Wednesday, March 16, 2005

Economics And Society (and Some Good Reading)

My grad school cohort and I often laugh at how training in economics has made us unfit for life outside "the tribe" (after all, how many people discuss a first date in terms of Bayes Rule?). When I try to explain how an economist would approach the issue du jour issue, they often look at my like I've grown another head (actually, they did that before I got a Ph.D., but that's another story). So, I'm always looking for good books to give to my non-economically trained friends.

Alex Tabarrok at Marginal Revolution gives this endorsement of Public Finance and Public Policy, the new textbook by Jonathan Gruber. He writes

Gruber is especially good at discussing empirical research. What is the effect, for example, of social security on private savings, on the living standards of the elderly, on the incentive to retire? What do we learn from the international evidence?

(Quick answers: Social security crowds out about 35 cents of private savings for every social security dollar. As a result, social security has reduced the eldery poverty rate although not quite as much as naive trends would suggest.
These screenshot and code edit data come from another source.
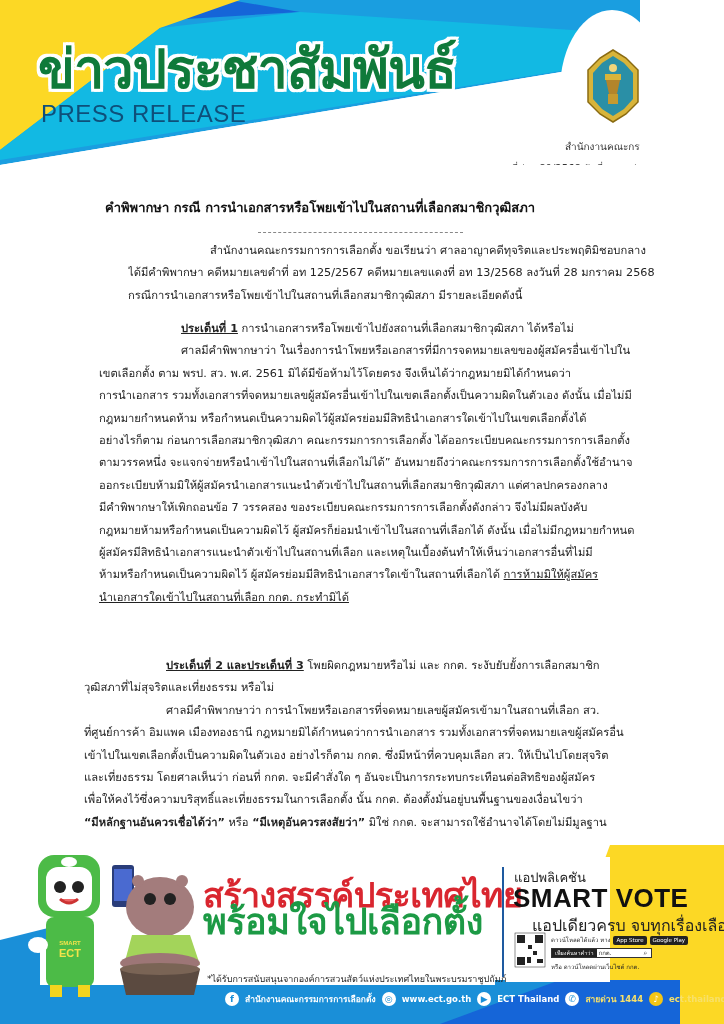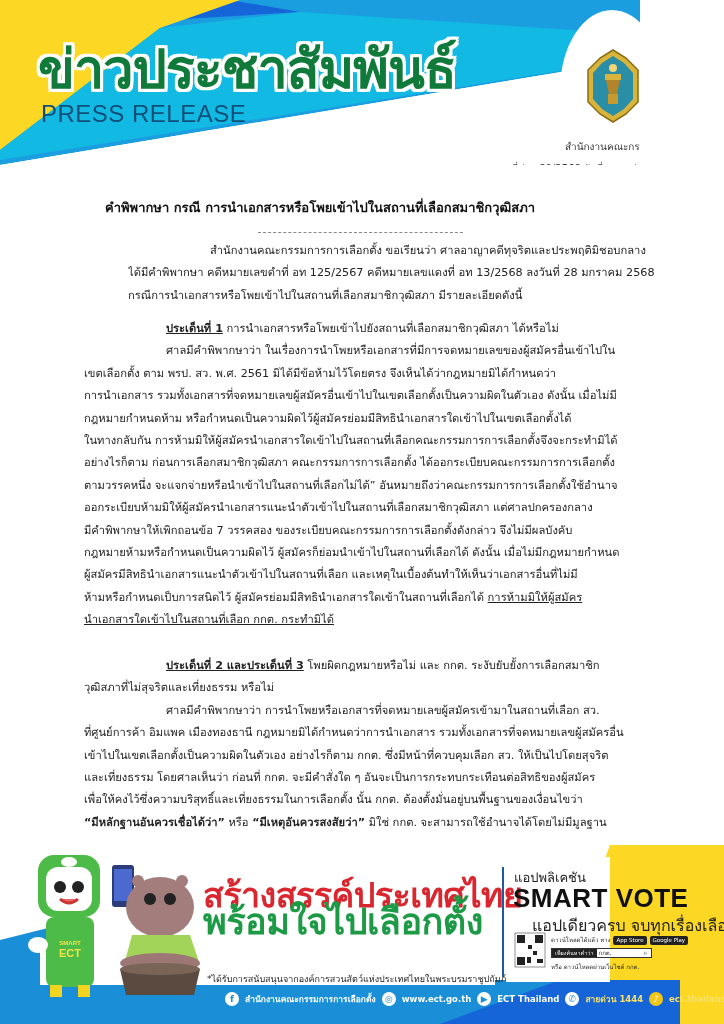--- a/index.html
+++ b/index.html
@@ -89,34 +89,33 @@
 
 <div class="headline">คำพิพากษา กรณี การนำเอกสารหรือโพยเข้าไปในสถานที่เลือกสมาชิกวุฒิสภา</div>
 <div class="rule"></div>
 
 <div class="para" style="top:240px;margin-left:44px;">
   <span class="line indent">สำนักงานคณะกรรมการการเลือกตั้ง ขอเรียนว่า ศาลอาญาคดีทุจริตและประพฤติมิชอบกลาง</span>
   <span class="line">ได้มีคำพิพากษา คดีหมายเลขดำที่ อท 125/2567 คดีหมายเลขแดงที่ อท 13/2568 ลงวันที่ 28 มกราคม 2568</span>
   <span class="line">กรณีการนำเอกสารหรือโพยเข้าไปในสถานที่เลือกสมาชิกวุฒิสภา มีรายละเอียดดังนี้</span>
 </div>
 
-<div class="para" style="top:318px;">
+<div class="para" style="top:318px;margin-left:15px;">
   <span class="line indent"><span class="b u">ประเด็นที่ 1</span><span> การนำเอกสารหรือโพยเข้าไปยังสถานที่เลือกสมาชิกวุฒิสภา ได้หรือไม่</span></span>
   <span class="line indent">ศาลมีคำพิพากษาว่า ในเรื่องการนำโพยหรือเอกสารที่มีการจดหมายเลขของผู้สมัครอื่นเข้าไปใน</span>
   <span class="line">เขตเลือกตั้ง ตาม พรป. สว. พ.ศ. 2561 มิได้มีข้อห้ามไว้โดยตรง จึงเห็นได้ว่ากฎหมายมิได้กำหนดว่า</span>
   <span class="line">การนำเอกสาร รวมทั้งเอกสารที่จดหมายเลขผู้สมัครอื่นเข้าไปในเขตเลือกตั้งเป็นความผิดในตัวเอง ดังนั้น เมื่อไม่มี</span>
   <span class="line">กฎหมายกำหนดห้าม หรือกำหนดเป็นความผิดไว้ผู้สมัครย่อมมีสิทธินำเอกสารใดเข้าไปในเขตเลือกตั้งได้</span>
-  <span class="line">ในทางกลับกัน การห้ามมิให้ผู้สมัครนำเอกสารใดเข้าไปในสถานที่เลือกคณะกรรมการการเลือกตั้งจึงจะกระทำมิได้</span>
   <span class="line">อย่างไรก็ตาม ก่อนการเลือกสมาชิกวุฒิสภา คณะกรรมการการเลือกตั้ง ได้ออกระเบียบคณะกรรมการการเลือกตั้ง</span>
   <span class="line">ตามวรรคหนึ่ง จะแจกจ่ายหรือนำเข้าไปในสถานที่เลือกไม่ได้” อันหมายถึงว่าคณะกรรมการการเลือกตั้งใช้อำนาจ</span>
   <span class="line">ออกระเบียบห้ามมิให้ผู้สมัครนำเอกสารแนะนำตัวเข้าไปในสถานที่เลือกสมาชิกวุฒิสภา แต่ศาลปกครองกลาง</span>
   <span class="line">มีคำพิพากษาให้เพิกถอนข้อ 7 วรรคสอง ของระเบียบคณะกรรมการการเลือกตั้งดังกล่าว จึงไม่มีผลบังคับ</span>
   <span class="line">กฎหมายห้ามหรือกำหนดเป็นความผิดไว้ ผู้สมัครก็ย่อมนำเข้าไปในสถานที่เลือกได้ ดังนั้น เมื่อไม่มีกฎหมายกำหนด</span>
   <span class="line">ผู้สมัครมีสิทธินำเอกสารแนะนำตัวเข้าไปในสถานที่เลือก และเหตุในเบื้องต้นทำให้เห็นว่าเอกสารอื่นที่ไม่มี</span>
-  <span class="line"><span>ห้ามหรือกำหนดเป็บการสนิดไว้ ผู้สมัครย่อมมีสิทธินำเอกสารใดเข้าในสถานที่เลือกได้ </span><span class="u">การห้ามมิให้ผู้สมัคร</span></span>
+  <span class="line"><span>ห้ามหรือกำหนดเป็นความผิดไว้ ผู้สมัครย่อมมีสิทธินำเอกสารใดเข้าในสถานที่เลือกได้ </span><span class="u">การห้ามมิให้ผู้สมัคร</span></span>
   <span class="line u">นำเอกสารใดเข้าไปในสถานที่เลือก กกต. กระทำมิได้</span>
 </div>
 
 <div class="para" style="top:655px;">
   <span class="line indent"><span class="b u">ประเด็นที่ 2 และประเด็นที่ 3</span><span> โพยผิดกฎหมายหรือไม่ และ กกต. ระงับยับยั้งการเลือกสมาชิก</span></span>
   <span class="line">วุฒิสภาที่ไม่สุจริตและเที่ยงธรรม หรือไม่</span>
   <span class="line indent">ศาลมีคำพิพากษาว่า การนำโพยหรือเอกสารที่จดหมายเลขผู้สมัครเข้ามาในสถานที่เลือก สว.</span>
   <span class="line">ที่ศูนย์การค้า อิมแพค เมืองทองธานี กฎหมายมิได้กำหนดว่าการนำเอกสาร รวมทั้งเอกสารที่จดหมายเลขผู้สมัครอื่น</span>
   <span class="line">เข้าไปในเขตเลือกตั้งเป็นความผิดในตัวเอง อย่างไรก็ตาม กกต. ซึ่งมีหน้าที่ควบคุมเลือก สว. ให้เป็นไปโดยสุจริต</span>
   <span class="line">และเที่ยงธรรม โดยศาลเห็นว่า ก่อนที่ กกต. จะมีคำสั่งใด ๆ อันจะเป็นการกระทบกระเทือนต่อสิทธิของผู้สมัคร</span>

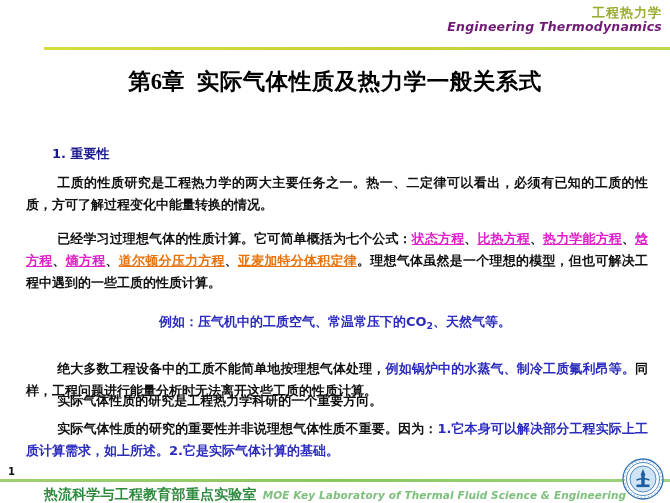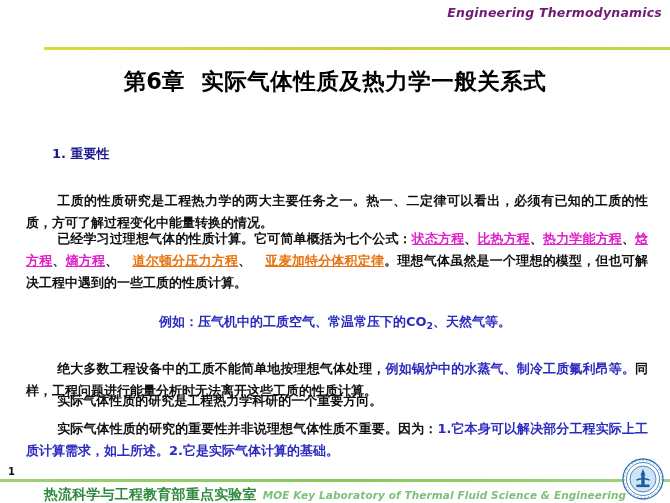--- a/index.html
+++ b/index.html
@@ -44,20 +44,21 @@
 
   
   .title {
     position: absolute;
     top: 66px; left: 0; right: 0;
     text-align: center;
     font-size: 22.5px;
     font-weight: bold;
     color: #000000;
     letter-spacing: 0.5px;
+    font-family: Liberation Serif, serif;
   }
   .title .chapter { letter-spacing: 0px; }
 
   
   .sec1 {
     position: absolute;
     top: 116px; left: 24px;
     font-size: 14px;
     font-weight: bold;
     color: #1a1a8c;
@@ -78,38 +79,38 @@
     width: 622px;
     font-size: 13px;
     font-weight: bold;
     color: #111111;
     line-height: 22px;
     text-align: justify;
     text-justify: inter-ideograph;
   }
   .ind { text-indent: 2.4em; display: block; }
 
-  .p1 { top: 190px; }
+  .p1 { top: 172px; }
   .p2 { top: 228px; }
   .p3 { top: 358px; }
   .p4 { top: 390px; }
   .p5 { top: 418px; }
 
   .example-line {
     position: absolute;
     top: 312px; left: 0; right: 0;
     text-align: center;
     font-size: 13px;
     font-weight: bold;
     color: #2b2bbf;
     line-height: 20px;
   }
 
   .mag { color: #e020c8; text-decoration: underline; }
-  .org { color: #e8720c; text-decoration: underline; margin-left: 14px; }
+  .org { color: #e8720c; text-decoration: underline; }
   .blu { color: #2b2bbf; }
   sub { font-size: 0.72em; vertical-align: baseline; position: relative; bottom: -0.28em; }
 
   
   .page-no {
     position: absolute;
     left: 8px; top: 466px;
     font-size: 10px;
     font-weight: bold;
     color: #111111;
@@ -149,20 +150,21 @@
     right: 6px; top: 458px;
     width: 42px; height: 42px;
   }
 </style>
 </head>
 <body>
 
 <div class="slide">
 
   <div class="header">
+    <div class="cn">工程热力学</div>
     <div class="en">Engineering Thermodynamics</div>
   </div>
   <div class="top-rule"></div>
 
   <div class="title">
     <span class="chapter">第6章</span>&nbsp;&nbsp;<span>实际气体性质及热力学一般关系式</span>
   </div>
 
   <div class="sec2">1. 重要性</div>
Social security does reduce the labor force participation rates of the elderly but less so in the United States than in most European countries where there are huge disincentives for working beyond the normal retirement age. (Get the book or this powerpoint presentation for more details - note you need to view the PP in SlideShow mode to get the full effect.)

Gruber covers all the major programs - education, social security, unemployment insurance, Medicaid and Medicare, the tax system etc. - and in each case he carefully explains the institutional details and then he evaulates the empirical evidence focusing on the most telling pieces of evidence (rather than trying to cover everything that has ever been written as in a review paper).

Click here for the whole piece.

Two other gems that are probably more accessible are Basic Economics: A Citizen's Guide to The Economy and Applied Economics: Thinking Beyond Stage One, both by Thomas Sowell. The first book gives an excellent guide to microeconomics, with almost no equations. The second book is chock full of examples of the "Law of Unintended Consequences". Sowell comes from the school of "teaching by stories", and is probably the best source for non-economists trying to understand the economist's way of thinking. His writing is a perfect example of Einstein's charge to "make things as simple as possible, but no simpler".

And for a final recommendation (if just for the name), Tyler Cowen at Marginal Revolution recommends Freakonomics: A Rogue Economist Explores the Hidden Side of Everything, by Steve Levitt and Steven Dubner. It will hit the stores in early April.